D’Angelo returned to do television and radio for his former employer, WHEN, in 1958, and spent seven more years there until he finally got his slot as a staff announcer on the 50,000-watt WTIC radio station in Hartford.
The “Dean of Sports” broke new ground there in 1976, when his nightly “Sports Talk” program became one of the first call-in sports talk shows in the nation.
Full-time sports radio stations were a decade away, so D’Angelo provided go-to coverage for the Hartford Whalers, University of Connecticut basketball and football and other area teams. He covered the Greater Hartford Open, a PGA tournament, for over 40 years.
D’Angelo interviewed sports legends like Jackie Robinson, Joe DiMaggio, Hank Aaron and Ted Williams, as well as tantamount figures in the big band world like Stan Kenton, Count Basie, Harry James, Benny Goodman and Gene Krupa on a monthly series called “One Night Stand with the Big Bands.”
Joe Zone, sports director at WFSB Channel 3 in Connecticut, said D’Angelo was a product of a bygone era.
“My immediate reaction was that we had lost another legend, and there aren’t too many legends left to lose,” said Zone. “He was a gentleman and the nicest guy off the air and on the air.

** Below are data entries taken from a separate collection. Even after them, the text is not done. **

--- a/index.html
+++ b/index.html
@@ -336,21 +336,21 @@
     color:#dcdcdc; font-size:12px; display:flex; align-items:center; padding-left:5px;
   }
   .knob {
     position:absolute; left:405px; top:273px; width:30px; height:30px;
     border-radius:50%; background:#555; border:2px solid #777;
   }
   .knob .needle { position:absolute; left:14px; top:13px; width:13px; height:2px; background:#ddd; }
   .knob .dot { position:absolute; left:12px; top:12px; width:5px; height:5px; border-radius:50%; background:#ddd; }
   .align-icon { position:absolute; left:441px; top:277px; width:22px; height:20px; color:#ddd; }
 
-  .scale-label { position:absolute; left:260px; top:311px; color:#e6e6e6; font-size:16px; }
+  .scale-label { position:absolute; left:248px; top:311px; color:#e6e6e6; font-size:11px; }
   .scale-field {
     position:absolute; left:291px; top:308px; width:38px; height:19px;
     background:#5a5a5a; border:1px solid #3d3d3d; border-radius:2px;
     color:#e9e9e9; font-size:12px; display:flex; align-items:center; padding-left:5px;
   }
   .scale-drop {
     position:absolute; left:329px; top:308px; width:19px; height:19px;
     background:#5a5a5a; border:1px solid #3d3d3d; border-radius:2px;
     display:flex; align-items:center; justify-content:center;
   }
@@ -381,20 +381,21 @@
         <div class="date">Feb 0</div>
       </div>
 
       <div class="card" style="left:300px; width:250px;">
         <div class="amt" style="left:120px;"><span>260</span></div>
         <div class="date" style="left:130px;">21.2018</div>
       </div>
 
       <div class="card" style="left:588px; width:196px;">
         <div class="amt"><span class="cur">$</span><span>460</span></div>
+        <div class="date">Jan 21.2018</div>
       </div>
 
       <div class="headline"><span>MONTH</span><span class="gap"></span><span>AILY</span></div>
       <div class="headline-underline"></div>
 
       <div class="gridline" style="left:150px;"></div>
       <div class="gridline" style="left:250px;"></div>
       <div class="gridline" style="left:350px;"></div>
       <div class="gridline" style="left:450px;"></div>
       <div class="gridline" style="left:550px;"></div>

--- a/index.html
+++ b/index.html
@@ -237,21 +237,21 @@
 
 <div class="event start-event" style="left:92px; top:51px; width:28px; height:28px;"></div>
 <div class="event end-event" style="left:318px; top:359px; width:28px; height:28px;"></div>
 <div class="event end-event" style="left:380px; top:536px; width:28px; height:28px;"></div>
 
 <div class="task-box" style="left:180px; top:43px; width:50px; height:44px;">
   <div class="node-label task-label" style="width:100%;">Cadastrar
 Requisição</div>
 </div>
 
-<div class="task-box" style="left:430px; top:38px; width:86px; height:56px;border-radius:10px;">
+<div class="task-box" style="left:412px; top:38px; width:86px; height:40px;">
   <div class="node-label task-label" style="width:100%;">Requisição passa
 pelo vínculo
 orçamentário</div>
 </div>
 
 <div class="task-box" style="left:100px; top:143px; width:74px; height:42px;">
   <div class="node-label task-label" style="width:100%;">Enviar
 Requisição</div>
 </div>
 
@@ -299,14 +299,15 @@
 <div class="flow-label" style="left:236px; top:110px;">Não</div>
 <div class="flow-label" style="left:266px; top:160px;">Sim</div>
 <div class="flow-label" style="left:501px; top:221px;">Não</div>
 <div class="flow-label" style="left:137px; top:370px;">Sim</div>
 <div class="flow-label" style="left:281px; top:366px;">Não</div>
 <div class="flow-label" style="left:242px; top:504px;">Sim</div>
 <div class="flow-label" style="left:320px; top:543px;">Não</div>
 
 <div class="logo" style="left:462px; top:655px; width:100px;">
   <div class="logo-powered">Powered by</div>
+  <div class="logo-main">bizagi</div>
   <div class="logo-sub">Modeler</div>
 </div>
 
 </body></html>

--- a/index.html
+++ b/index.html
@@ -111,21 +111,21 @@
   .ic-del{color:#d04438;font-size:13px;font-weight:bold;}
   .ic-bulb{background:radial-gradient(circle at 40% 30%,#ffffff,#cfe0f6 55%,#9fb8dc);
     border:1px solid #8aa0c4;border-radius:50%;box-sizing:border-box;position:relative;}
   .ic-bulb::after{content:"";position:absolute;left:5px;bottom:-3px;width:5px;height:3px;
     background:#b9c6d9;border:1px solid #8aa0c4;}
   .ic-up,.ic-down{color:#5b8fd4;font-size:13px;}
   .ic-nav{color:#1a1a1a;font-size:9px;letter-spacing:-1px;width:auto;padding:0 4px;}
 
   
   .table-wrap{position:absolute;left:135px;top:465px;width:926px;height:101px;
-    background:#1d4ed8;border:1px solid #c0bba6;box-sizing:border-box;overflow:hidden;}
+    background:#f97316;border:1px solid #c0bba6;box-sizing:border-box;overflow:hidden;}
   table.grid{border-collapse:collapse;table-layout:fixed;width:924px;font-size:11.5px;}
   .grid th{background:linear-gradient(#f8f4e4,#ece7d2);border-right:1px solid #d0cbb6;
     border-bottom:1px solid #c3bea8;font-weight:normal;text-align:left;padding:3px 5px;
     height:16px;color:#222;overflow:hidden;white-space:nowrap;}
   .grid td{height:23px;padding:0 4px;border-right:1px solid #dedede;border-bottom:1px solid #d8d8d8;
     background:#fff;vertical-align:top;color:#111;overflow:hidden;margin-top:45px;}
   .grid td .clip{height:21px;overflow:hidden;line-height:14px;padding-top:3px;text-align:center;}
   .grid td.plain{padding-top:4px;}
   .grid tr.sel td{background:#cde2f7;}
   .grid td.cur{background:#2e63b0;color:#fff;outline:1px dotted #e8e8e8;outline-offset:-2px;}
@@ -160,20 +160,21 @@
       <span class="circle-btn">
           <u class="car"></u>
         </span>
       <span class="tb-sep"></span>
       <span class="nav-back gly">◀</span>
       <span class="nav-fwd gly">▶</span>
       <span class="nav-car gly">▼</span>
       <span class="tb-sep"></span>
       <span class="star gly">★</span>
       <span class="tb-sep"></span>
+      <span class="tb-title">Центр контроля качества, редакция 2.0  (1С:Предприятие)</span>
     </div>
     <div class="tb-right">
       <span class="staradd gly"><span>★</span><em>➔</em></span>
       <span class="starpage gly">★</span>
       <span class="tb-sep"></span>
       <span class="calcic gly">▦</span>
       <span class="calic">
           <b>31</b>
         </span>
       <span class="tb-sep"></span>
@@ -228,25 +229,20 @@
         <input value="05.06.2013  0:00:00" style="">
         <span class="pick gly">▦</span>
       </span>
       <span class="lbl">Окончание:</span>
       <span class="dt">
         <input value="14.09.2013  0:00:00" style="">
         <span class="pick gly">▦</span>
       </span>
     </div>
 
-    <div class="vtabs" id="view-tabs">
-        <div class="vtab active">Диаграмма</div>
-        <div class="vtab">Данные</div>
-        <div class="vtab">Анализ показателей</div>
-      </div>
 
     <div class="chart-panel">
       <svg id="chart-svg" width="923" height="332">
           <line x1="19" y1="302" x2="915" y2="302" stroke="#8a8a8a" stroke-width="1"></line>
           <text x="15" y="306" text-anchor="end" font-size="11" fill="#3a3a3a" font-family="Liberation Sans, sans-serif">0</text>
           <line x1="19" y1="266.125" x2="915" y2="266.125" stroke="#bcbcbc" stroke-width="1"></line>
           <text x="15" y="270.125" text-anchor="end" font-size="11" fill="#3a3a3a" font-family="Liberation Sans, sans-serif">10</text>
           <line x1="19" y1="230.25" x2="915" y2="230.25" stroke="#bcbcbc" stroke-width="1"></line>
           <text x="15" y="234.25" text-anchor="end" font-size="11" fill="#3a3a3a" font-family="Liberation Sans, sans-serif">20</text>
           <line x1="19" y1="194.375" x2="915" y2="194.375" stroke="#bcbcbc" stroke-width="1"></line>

He had a different way of doing an interview where it wasn’t about disarming the person he was talking to.”
Zone has worked at television stations in Los Angeles, New York City and Chicago, but spent much of his career at WSTM-TV in Syracuse.
Pictures of D’Angelo with figures like Mickey Mantle and Joe DiMaggio decorated the Brooklawn Funeral Home in Rocky Hill, Conn., said Zone, who attended his wake on Friday.
Some of the largest Connecticut sports names appeared as well, Zone said, including former University of Connecticut men’s basketball coach Jim Calhoun, a Basketball Hall of Fame inductee.
Arnold Dean was inducted into the Connecticut Sportscasters Hall of Fame in 1997 and has been recognized dozens of times over his career from the Associated Press and the National Sportswriters and Sportscasters Association in categories like “Best Sportscast,” “Best Sports Feature,” and “Best Play-by-Play.” Dean has been named repeatedly as the Connecticut Sportscaster of the Year.
Cortland High School inducted him under the name Arnold D’Angelo into its Distinguished Alumni Wall of Fame in 2006 after his 60th year on air.
“He said in his acceptance speech that of all the awards he received throughout his career, that one was the most quintessential,” said Marci D’Angelo. “That one was for who he really was.”
D’Angelo donated liberally to the Dana-Farber Cancer Institute, Nutmeg State Games and The Jimmy Fund for children’s cancer research, according to his cousin.
Arnold D’Angelo was laid to rest Saturday outside St. James Church in Rocky Hill, Conn.